Por exemplo, nesse bloco, foi discutido vivamente de que maneira as grandes subdivisões do direito (civil, penal e administrativo) se refletem na organização do Judiciário alemão, isto é, nas diversas jurisdições e instâncias judiciais.
Em especial, foram tematizadas as chamadas “petições iniciais” – que são relevantes tanto na área de tradução juramentada como na área de interpretação judicial – com suas respectivas terminologias especializadas. Qual a denominação das partes de um processo de divórcio em oposição às de uma demanda judicial cível? Quando são interpostas, respectivamente, uma apelação (Berufung) e um recurso especial (Revision)? Em quais situações são usadas as palavras Gegenstandswert e Verfahrenswert para se referir ao valor da causa? Estas e muitas outras perguntas foram respondidas detalhadamente e ilustradas com exemplos práticos pela coordenadora.
Houve ainda uma breve tematização da terminologia especializada de algumas áreas do direito, tais como o direito das coisas e o direito das transações comerciais.
Interpretação judicial: bases legais e dicas práticas
No Bloco II, a coordenadora dedicou-se inicialmente às bases gerais da atividade de interpretação, particularmente da interpretação judicial. Ela explicou, por exemplo, as diferenças essenciais entre as modalidades de interpretação (consecutiva e simultânea) com suas respectivas subdivisões (a exemplo da interpretação por sussurro, ou “chuchotage”).
Em seguida, houve uma discussão sobre as bases legais da interpretação judicial na Alemanha. Foi interessante ver a coordenadora confirmar que, apesar da regulamentação da profissão de intérprete judicial, os juízes alemães ainda assim têm a liberdade de juramentar qualquer pessoa como intérprete durante a audiência. Além disso, segundo o artigo 189 da Lei da Organização Judiciária alemã, em ações de família nem sempre é necessário chamar um intérprete judicial juramentado. Não obstante, na minha opinião, a juramentação como intérprete continua sendo um importante sinal de profissionalismo; afinal, antes de ser juramentado por um tribunal o intérprete precisa cumprir uma série de exigências, entre elas a aprovação num exame estatal na área de interpretação.

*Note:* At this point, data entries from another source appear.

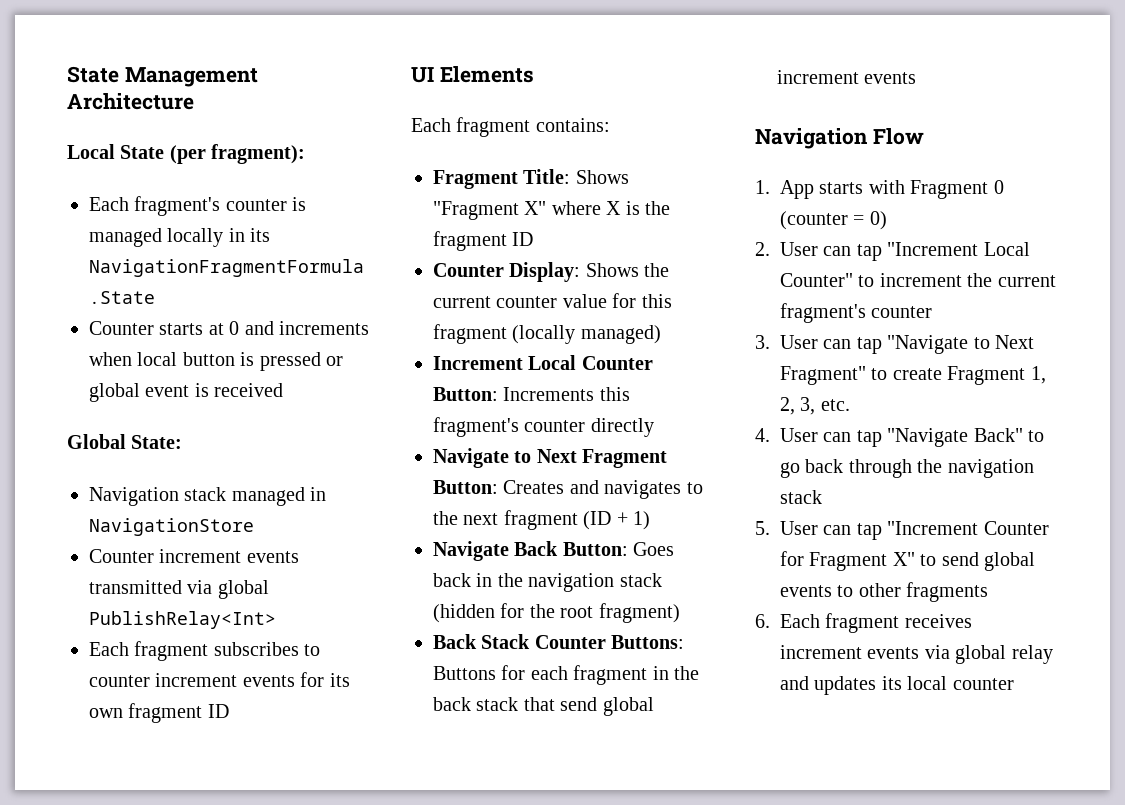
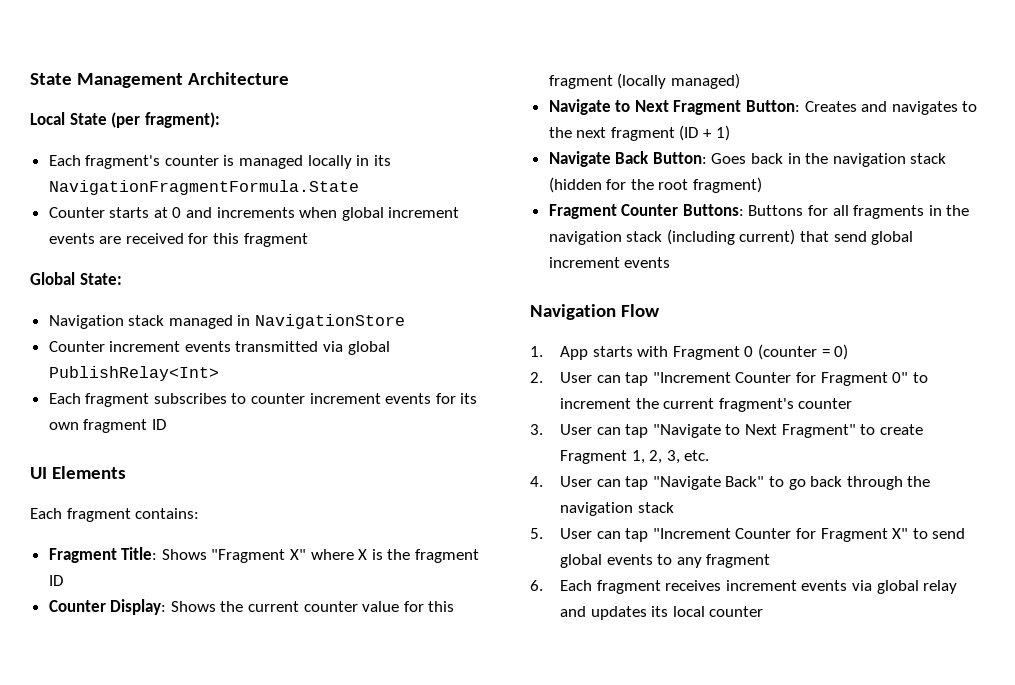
- Counter starts at 0 and increments when local button is pressed or global event is received
+ Counter starts at 0 and increments when global increment events are received for this fragment
- Increment Local Counter Button: Increments this fragment's counter directly
- Back Stack Counter Buttons: Buttons for each fragment in the back stack that send global increment events
+ Fragment Counter Buttons: Buttons for all fragments in the navigation stack (including current) that send global increment events
- 2. User can tap "Increment Local Counter" to increment the current fragment's counter
+ 2. User can tap "Increment Counter for Fragment 0" to increment the current fragment's counter
- 5. User can tap "Increment Counter for Fragment X" to send global events to other fragments
+ 5. User can tap "Increment Counter for Fragment X" to send global events to any fragment

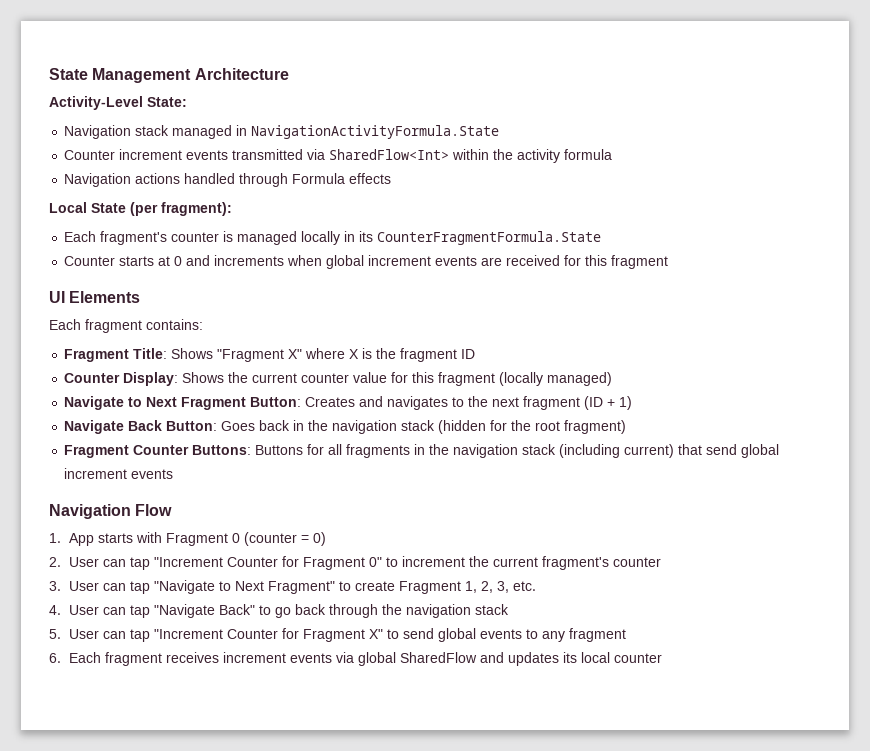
+ Activity-Level State:
+ Navigation stack managed in NavigationActivityFormula.State
+ Counter increment events transmitted via SharedFlow<Int> within the activity formula
+ Navigation actions handled through Formula effects
- Each fragment's counter is managed locally in its NavigationFragmentFormula.State
+ Each fragment's counter is managed locally in its CounterFragmentFormula.State
- Global State:
- Navigation stack managed in NavigationStore
- Counter increment events transmitted via global PublishRelay<Int>
- Each fragment subscribes to counter increment events for its own fragment ID
- 6. Each fragment receives increment events via global relay and updates its local counter
+ 6. Each fragment receives increment events via global SharedFlow and updates its local counter

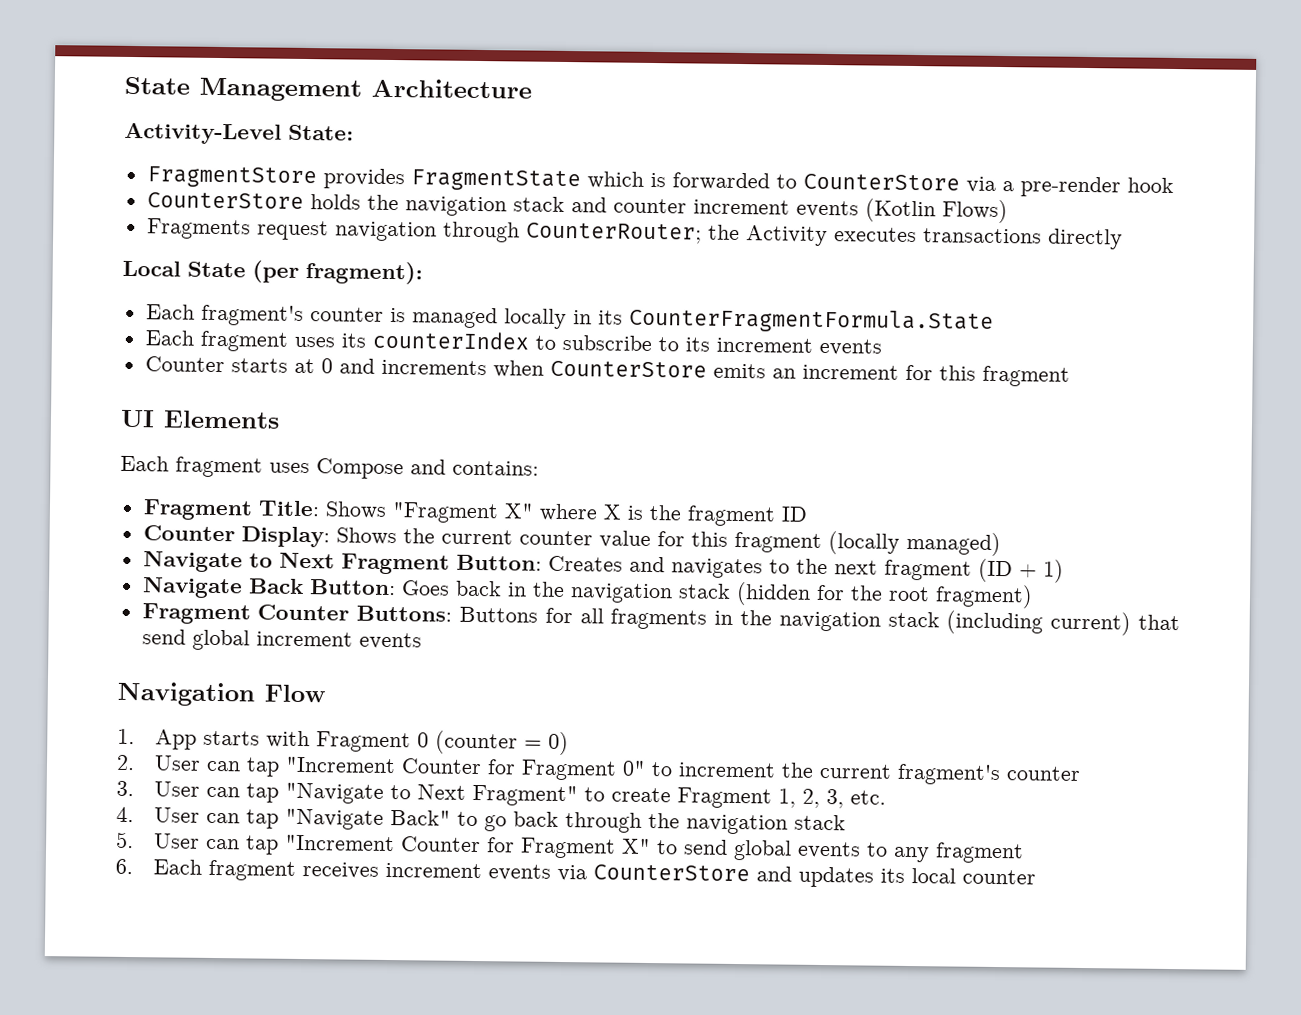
- Navigation stack managed in NavigationActivityFormula.State
- Counter increment events transmitted via SharedFlow<Int> within the activity formula
- Navigation actions handled through Formula effects
+ FragmentStore provides FragmentState which is forwarded to CounterStore via a pre-render hook
+ CounterStore holds the navigation stack and counter increment events (Kotlin Flows)
+ Fragments request navigation through CounterRouter; the Activity executes transactions directly
+ Each fragment uses its counterIndex to subscribe to its increment events
- Counter starts at 0 and increments when global increment events are received for this fragment
+ Counter starts at 0 and increments when CounterStore emits an increment for this fragment
- Each fragment contains:
+ Each fragment uses Compose and contains:
- 6. Each fragment receives increment events via global SharedFlow and updates its local counter
+ 6. Each fragment receives increment events via CounterStore and updates its local counter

O significado das bases jurídicas da interpretação judicial na prática também foi esclarecido pela coordenadora. Por exemplo, quando um dos participantes do processo dirige uma pergunta ao intérprete judicial, este nunca deve responder a pergunta, mas sim apenas traduzi-la para a outra língua. Caso contrário, corre-se o risco de a resposta ser considerada uma espécie de aconselhamento jurídico indevido por parte do intérprete ou então como sinal de que o intérprete tem envolvimento prévio com a pessoa que fez a pergunta e, sendo assim, estaria legalmente impedido de atuar na audiência judicial em questão.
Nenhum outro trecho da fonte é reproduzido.